None of this makes NN less exciting, but it should inform us you can't go 0 to 60 in one step and hope the NN would have great insight about what it's doing.

We need models that make smaller conceptual jumps, i.e. models that understand 3D space, then models which understand transformations in 3D space, then models which understand citicscape, etc. etc.

3 comments

It sounds like you and others are trying to clarify how this demo doesn't live up to your idealized, subjective expectations. Noone is claiming this to be a revolutionizing or even useful video game engine.

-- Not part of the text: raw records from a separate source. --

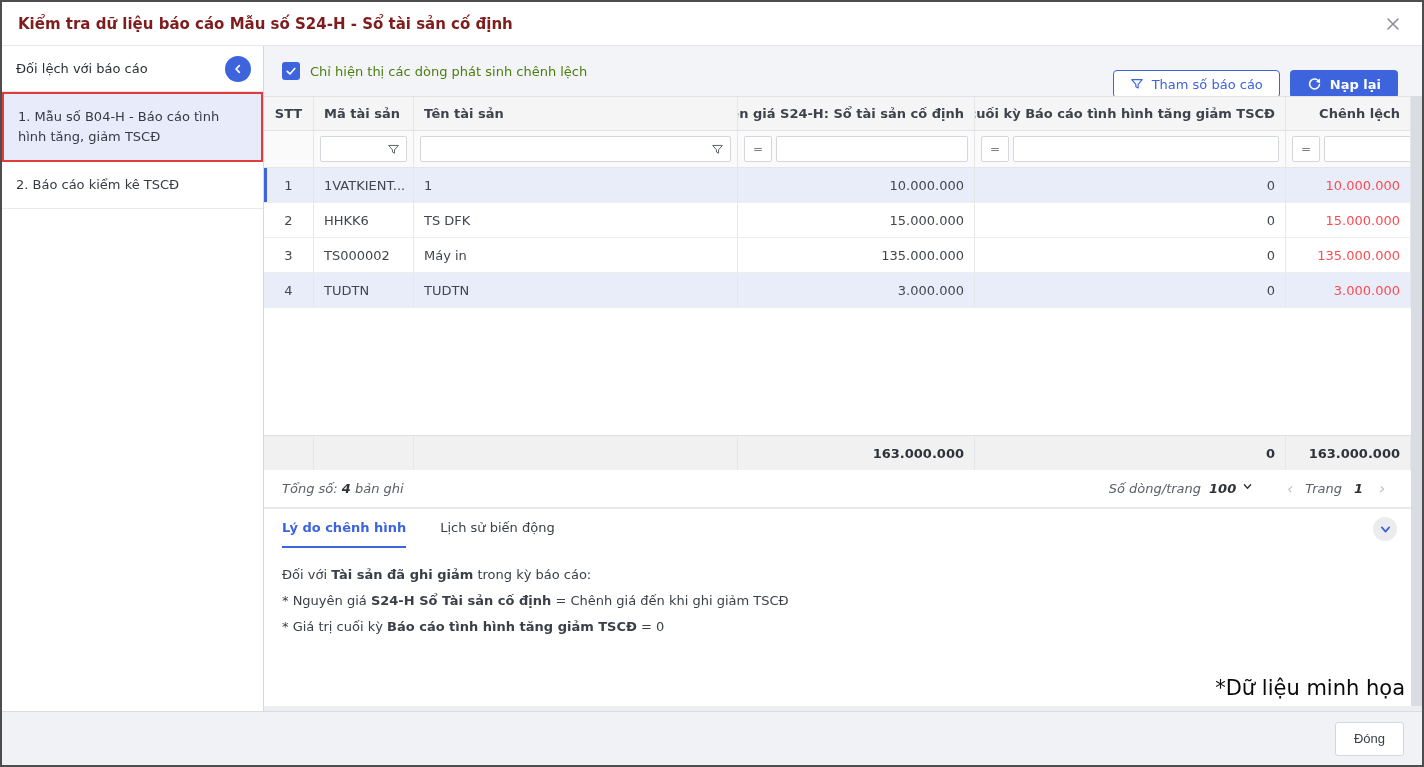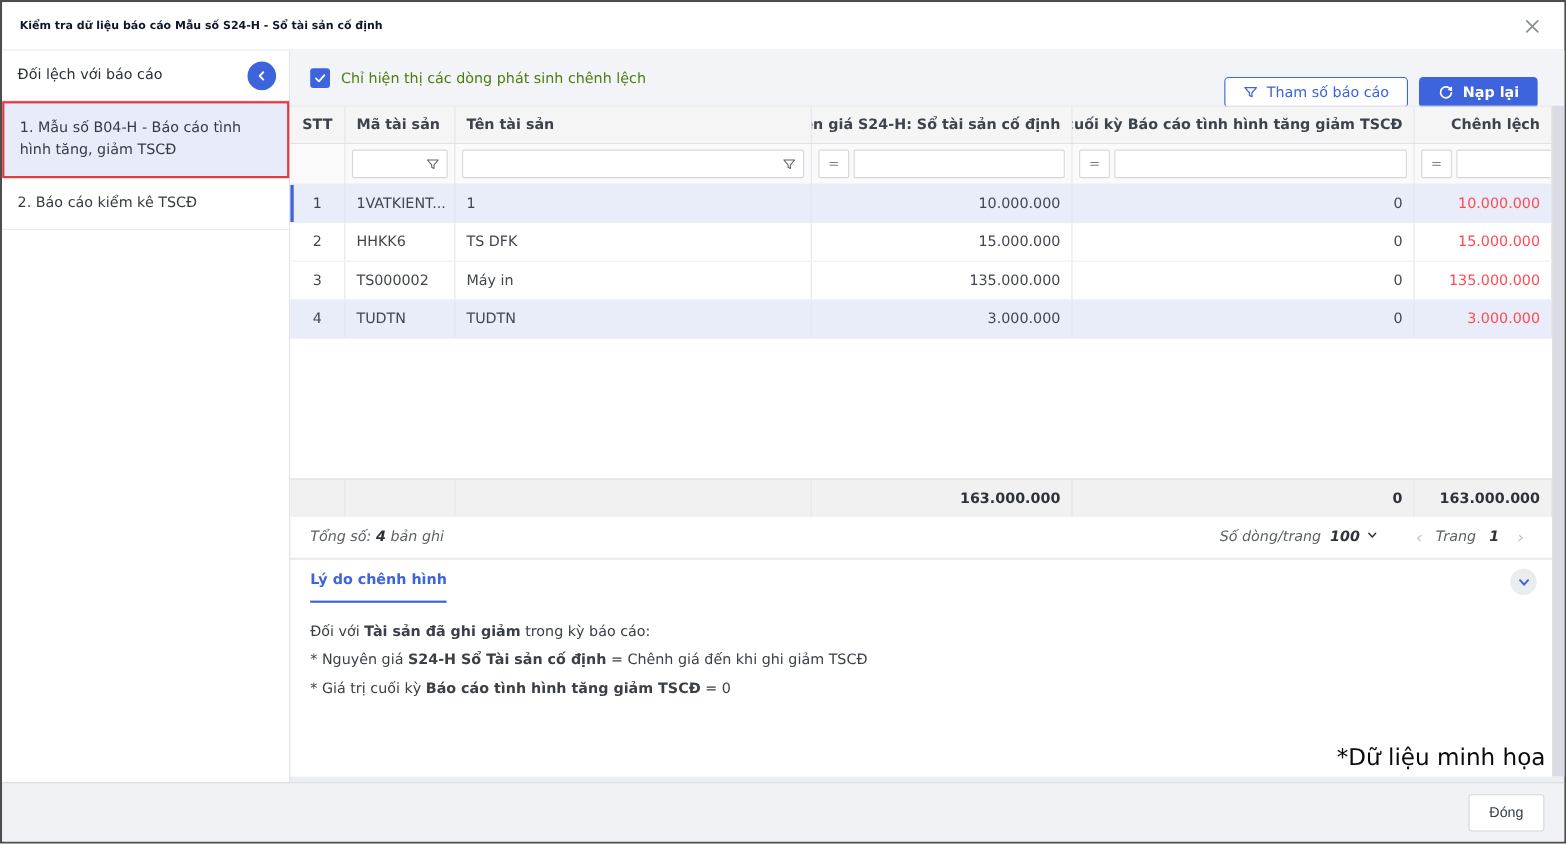--- a/index.html
+++ b/index.html
@@ -6,21 +6,21 @@
   html,body { width:1424px; height:767px; }
   body {
     font-family:"DejaVu Sans","Liberation Sans",sans-serif;
     font-size:13px; color:#42464e; background:#fff;
   }
   .dialog { width:1424px; height:767px; border:2px solid #4d4d4d; display:flex; flex-direction:column; background:#fff; }
 
   
   .titlebar { height:44px; flex:0 0 44px; display:flex; align-items:center; justify-content:space-between;
     padding:0 18px 0 16px; border-bottom:1px solid #e4e6e9; background:#fff; }
-  .titlebar h1 { font-size:10px; font-weight:bold; color:#0f172a; }
+  .titlebar h1 { font-size:15px; font-weight:bold; color:#7f1d1d; }
   .close-btn { width:22px; height:22px; display:flex; align-items:center; justify-content:center; cursor:pointer; color:#8a8f98; }
 
   
   .body-row { flex:1 1 auto; display:flex; background:#eceef1; min-height:0; }
 
   
   .sidebar { width:262px; flex:0 0 262px; background:#fff; border-right:1px solid #d5d8dd; display:flex; flex-direction:column; }
   .sidebar-header { height:46px; display:flex; align-items:center; justify-content:space-between; padding:0 12px 0 14px; border-bottom:1px solid #e4e6e9; }
   .sidebar-header .label { color:#2b3038; font-size:13px; }
   .collapse-btn { width:26px; height:26px; border-radius:50%; background:#3d63dd; display:flex; align-items:center; justify-content:center; cursor:pointer; flex:0 0 26px; }
@@ -264,20 +264,21 @@
           <span style="width:14px"></span>
           <span class="pg-arrow">‹</span>
           <span>Trang</span>
           <span class="pg-num">1</span>
           <span class="pg-arrow">›</span>
         </div>
       </div>
 
       <div class="tabbar">
         <div class="tab active">Lý do chênh hình</div>
+        <div class="tab">Lịch sử biến động</div>
         <div class="tab-collapse">
           <svg width="13" height="13" viewBox="0 0 16 16">
               <polyline points="3.5,5.5 8,10.5 12.5,5.5" fill="none" stroke="currentColor" stroke-width="2.2" stroke-linecap="round" stroke-linejoin="round"></polyline>
             </svg>
         </div>
       </div>
 
       <div class="tab-content">
         <p><span>Đối với </span><b>Tài sản đã ghi giảm</b><span> trong kỳ báo cáo:</span></p>
         <p><span>* Nguyên giá </span><b>S24-H Sổ Tài sản cố định</b><span> = Chênh giá đến khi ghi giảm TSCĐ</span></p>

It's a neural network that recreates a limited, yet fully dynamic gameplay segment only based on player input. It's a really neat and fun project.

I think it's quite telling that you point to me about having idealized, subjective expectations and then describe the demo as "limited yet fully dynamic gameplay". It rotates the car to left or right depending on whether you press left or right.

It's super-interesting but it doesn't recreate limited fully dynamic gameplay. It doesn't recreate any sort of dynamic gameplay. That's your idealized, subjective interpretation.

The driving seems pretty dynamic to me. Maybe "fully" was a bit hyperbolic, as I can't really justify or quantify what that would entail. On the other hand, saying that it's not dynamic at all seems equally misguided. Also you seem to disregard the "limited" and "segment" qualifiers which was there for a reason.
> However imagine you have a set of keyframes (maybe even multiple fragments per frame) and you need to interpolate between them? Not that hard of a task, isn't it.

Intrestingly, the video artifacts of this model look somewhat similar to those from simple motion interpolation algorithms such as ffmpeg's minterpolate, especially during fast camera motion. https://ffmpeg.org/ffmpeg-filters.html#minterpolate

Edit: I generated an example with strong artifacts. Input: https://mscharrer.net/tmp/lowfps.webm Output: https://mscharrer.net/tmp/minterpolate.webm

Memorizing a static succession of frames with nothing actually being dynamic and interactive isn't the same challenge as this.